In Fugadal Senato 2013@ Photo credit: Luca Vittorio Toffolon

Dario Fo (24 March 1926 – 13 October 2016) was an Italian actor-playwright, comedian, singer, theatre director, stage designer, songwriter, painter, political campaigner for the Italian left-wing and the recipient of the 1997 Nobel Prize in Literature. Fo’s plays, in a hybrid Brechtian tradition, have been translated into 30 languages, and he was considered the most widely performed contemporary playwright in world theatre. Much of Fo’s dramatic work, co-created with his partner Franca Rame (18 July 1929 – 29 May 2013), depends on improvisation and comprises the recovery of “illegitimate” forms of theatre, such as those performed by giullari (medieval strolling players) and, more famously, the ancient Italian style of commedia dell’arte.

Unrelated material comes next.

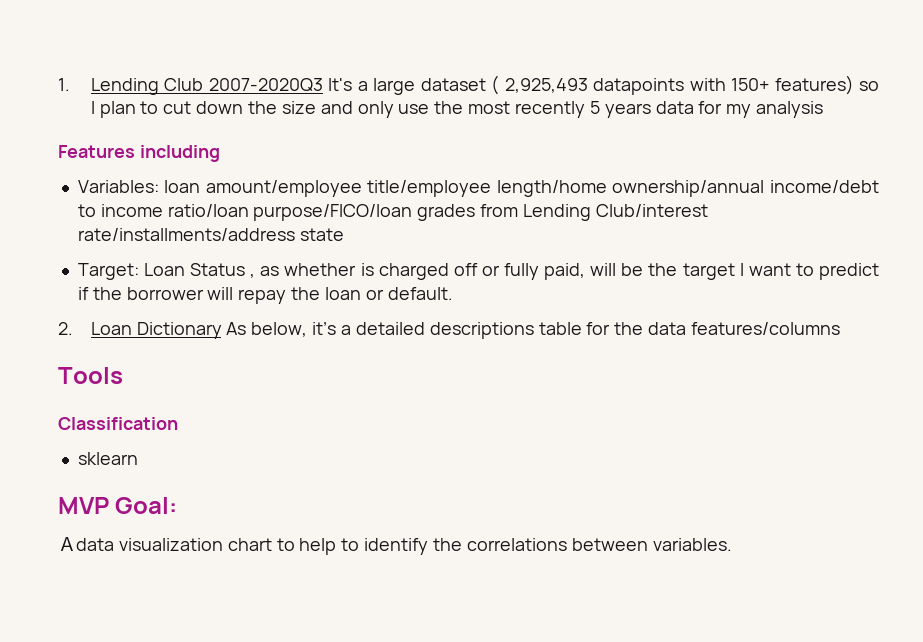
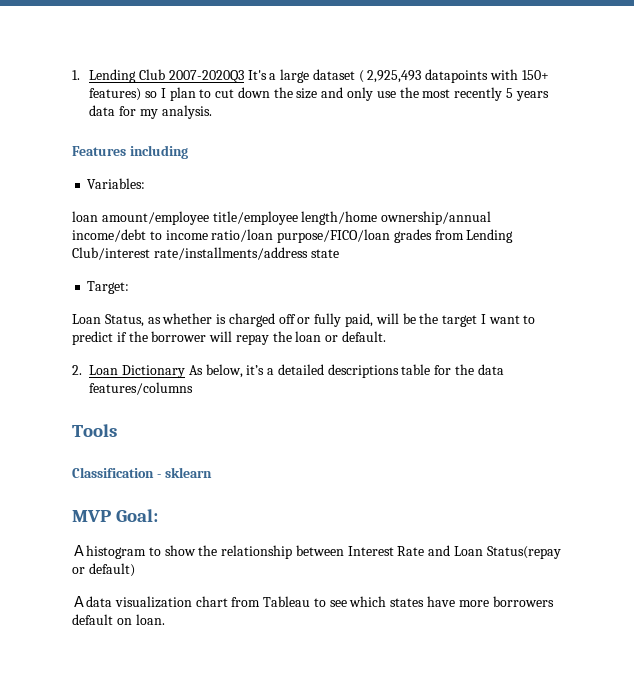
[756,101,824,118] analysis -> [161,105,212,119] analysis.
(159, 186) none -> (146, 183) //
[143,263,256,278] Loan Status , -> [72,314,144,327] // Loan Status,
(178, 423) // -> [156,474,161,478] -
[76,538,732,555] data visualization chart to help to identify the correlations between variables. -> [86,545,561,559] [72,563,135,577] [72,596,554,608] [72,614,165,625] histogram to show the relationship between Interest Rate and Loan Status(repay or default) // Ａdata visualization chart from Tableau to see which states have more borrowers default on loan.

His plays have been translated into 30 languages and performed across the world, including in Argentina, Chile, the Netherlands, Poland, Romania, South Africa, South Korea, Spain, Sri Lanka, Sweden, the UK[6] and Yugoslavia. His work of the 1960s, 1970s and 1980s is peppered with criticisms of assassinations, corruption, organised crime, racism, Roman Catholic theology and war. Throughout the 1990s and 2000s, he took to lampooning Forza Italia and its leader Silvio Berlusconi, while his targets of the 2010s included the banks amid the European sovereign-debt crisis.

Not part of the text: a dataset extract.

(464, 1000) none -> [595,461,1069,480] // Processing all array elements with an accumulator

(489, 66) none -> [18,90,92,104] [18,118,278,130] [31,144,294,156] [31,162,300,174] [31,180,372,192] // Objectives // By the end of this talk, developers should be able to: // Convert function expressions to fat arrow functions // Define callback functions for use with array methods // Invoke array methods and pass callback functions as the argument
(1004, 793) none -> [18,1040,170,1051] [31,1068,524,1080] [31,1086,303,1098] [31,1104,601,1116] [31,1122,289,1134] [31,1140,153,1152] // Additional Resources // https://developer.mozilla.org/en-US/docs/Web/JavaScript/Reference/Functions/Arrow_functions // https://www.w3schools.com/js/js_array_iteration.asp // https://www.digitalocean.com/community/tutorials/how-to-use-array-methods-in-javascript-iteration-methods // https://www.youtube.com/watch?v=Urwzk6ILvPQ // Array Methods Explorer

Fo’s solo pièce célèbre, titled Mistero Buffo and performed across Europe, Canada and Latin America over a 30-year period, is recognised as one of the most controversial and popular spectacles in postwar European theatre. The play has been denounced by by Cardinal Ugo Poletti from the Vatican as “the most blasphemous show in the history of television”. Fo considered himself an atheist. The 1997 Nobel Prize in Literature marked the “international acknowledgment of Fo as a major figure in twentieth-century world theatre.” The Swedish Academy praised Fo as a writer “who emulates the jesters of the Middle Ages in scourging authority and upholding the dignity of the downtrodden”. Dario Fo owned and operated his own theatre company.

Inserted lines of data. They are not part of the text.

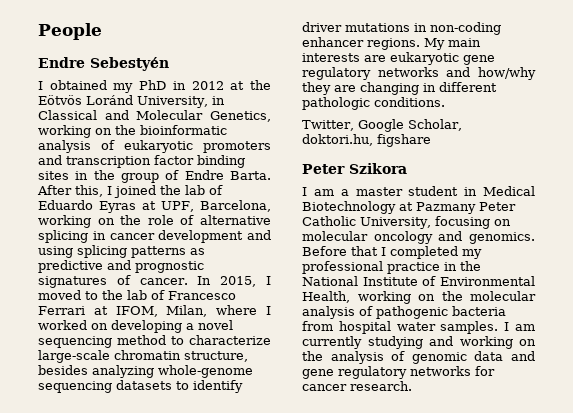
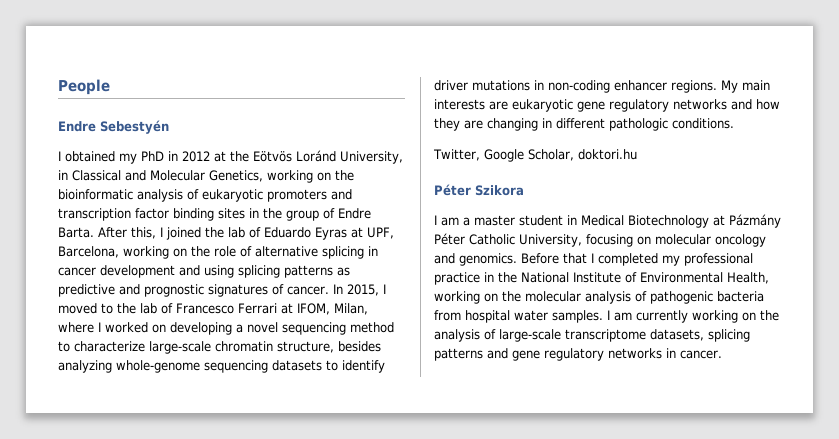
[478,67,536,80] how/why -> [756,99,780,110] how
[302,134,431,147] [302,164,345,174] doktori.hu, figshare // Peter -> [577,149,637,160] [434,184,471,196] doktori.hu // Péter
[416,202,516,214] Pazmany Peter -> [729,214,781,228] [434,233,465,245] Pázmány Péter
[367,336,453,349] studying and -> (688, 316) none
[411,351,504,364] genomic data -> [499,329,750,342] [434,348,483,361] large-scale transcriptome datasets, splicing patterns
[475,366,495,376] [302,381,412,391] for cancer research. -> [666,348,722,359] in cancer.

                                                                                                                                                        

Photo courtesy of the artist.

JOE GRIFASI Recent appearances include Endgame at Long Wharf Theater, Julie Taymore’s A Midsummer Night’s Dream and the Encores revival of Little Shop of Horrors. Broadway shows include Dinner at Eight, The Mystery of Edwin Drood, The Accidental Death of an Anarchist, The 1940’s Radio Hour and Happy End. Other credits:  The Boys Next Door (Drama Desk Award), Says I Says He, Phoenix Theater, Hughie Goodman Theater, Room Service, Enemies (Williamstown), About Face and A Midsummer Night’s Dream (Yale Rep). Directing credits include One Slight Hitch by Lewis Black, A Cup of Coffee by Preston Sturges and As I Remember It at The Kennedy Center. Joe has appeared in over fifty feature films including, Presumed Innocent, The Deer Hunter, Beaches, Naked Gun, Benny & Joon, Matewan, FX and Natural Born Killers. TV appearances include, Bull, The Good Wife, Law & Order, Rosanne and LA Law. He is on the faculty of  The New School of Drama.